PDF(Pubmed)
Abstract:
Viral infection treatment is a difficult task due to its complex structure and metabolism. Additionally, viruses can alter the metabolism of host cells, mutate, and readily adjust to harsh environments. Coronavirus stimulates glycolysis, weakens mitochondrial activity, and impairs infected cells. In this study, we investigated the efficacy of 2-DG in inhibiting coronavirus-induced metabolic processes and antiviral host defense systems, which have not been explored so far. 2-Deoxy-d-glucose (2-DG), a molecule restricting substrate availability, has recently gained attention as a potential antiviral drug.
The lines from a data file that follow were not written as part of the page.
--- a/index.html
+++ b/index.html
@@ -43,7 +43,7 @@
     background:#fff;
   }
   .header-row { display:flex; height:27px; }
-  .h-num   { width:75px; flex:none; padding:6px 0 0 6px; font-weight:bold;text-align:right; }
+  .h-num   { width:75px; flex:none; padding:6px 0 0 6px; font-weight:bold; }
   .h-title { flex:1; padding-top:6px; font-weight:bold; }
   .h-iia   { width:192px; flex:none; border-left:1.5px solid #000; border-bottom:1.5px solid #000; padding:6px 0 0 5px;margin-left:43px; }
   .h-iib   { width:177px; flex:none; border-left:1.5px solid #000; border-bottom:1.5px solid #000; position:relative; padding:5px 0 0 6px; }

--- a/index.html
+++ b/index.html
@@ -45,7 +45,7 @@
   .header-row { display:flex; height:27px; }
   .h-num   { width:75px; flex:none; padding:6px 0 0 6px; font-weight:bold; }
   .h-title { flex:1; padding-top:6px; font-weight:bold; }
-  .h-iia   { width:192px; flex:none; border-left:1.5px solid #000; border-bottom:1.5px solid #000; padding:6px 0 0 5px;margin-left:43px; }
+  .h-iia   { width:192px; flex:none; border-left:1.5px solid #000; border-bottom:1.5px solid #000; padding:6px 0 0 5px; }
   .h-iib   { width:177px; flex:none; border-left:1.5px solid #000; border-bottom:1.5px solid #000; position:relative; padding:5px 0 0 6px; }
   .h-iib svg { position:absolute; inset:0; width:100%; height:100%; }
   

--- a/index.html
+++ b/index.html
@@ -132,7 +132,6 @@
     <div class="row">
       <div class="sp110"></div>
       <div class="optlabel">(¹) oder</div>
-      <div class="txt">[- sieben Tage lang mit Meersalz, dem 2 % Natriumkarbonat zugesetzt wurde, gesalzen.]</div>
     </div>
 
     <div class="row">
The results revealed that 229E human coronavirus promoted glycolysis, producing a significant increase in the concentration of fluorescent 2-NBDG, a glucose analog, particularly in the infected host cells. The addition of 2-DG decreased its viral replication and suppressed infection-induced cell death and cytopathic effects, thereby improving the antiviral host defense response. It was also observed that administration of low doses of 2-DG inhibited glucose uptake, indicating that 2-DG consumption in virus-infected host cells was mediated by high-affinity glucose transporters, whose levels were amplified upon coronavirus infection. Our findings indicated that 2-DG could be a potential drug to improve the host defense system in coronavirus-infected cells.
摘要:
由于其复杂的结构和代谢,病毒感染的治疗是一项艰巨的任务。此外,病毒可以改变宿主细胞的新陈代谢,变异,并易于适应恶劣的环境。冠状病毒刺激糖酵解,削弱线粒体活性,并损害受感染的细胞。在这项研究中,我们研究了2-DG在抑制冠状病毒诱导的代谢过程和抗病毒宿主防御系统中的功效,到目前为止还没有被探索过。2-脱氧-d-葡萄糖(2-DG),一种限制底物可用性的分子,最近作为一种潜在的抗病毒药物引起了人们的注意。结果显示,229E人冠状病毒促进糖酵解,产生荧光2-NBDG浓度的显着增加,葡萄糖类似物,特别是在受感染的宿主细胞中。添加2-DG减少其病毒复制并抑制感染诱导的细胞死亡和细胞病变效应。从而提高抗病毒宿主的防御反应。还观察到低剂量的2-DG的给药抑制葡萄糖摄取,表明病毒感染的宿主细胞中的2-DG消耗是由高亲和力葡萄糖转运蛋白介导的,其水平在冠状病毒感染后被放大。我们的发现表明,2-DG可能是改善冠状病毒感染细胞中宿主防御系统的潜在药物。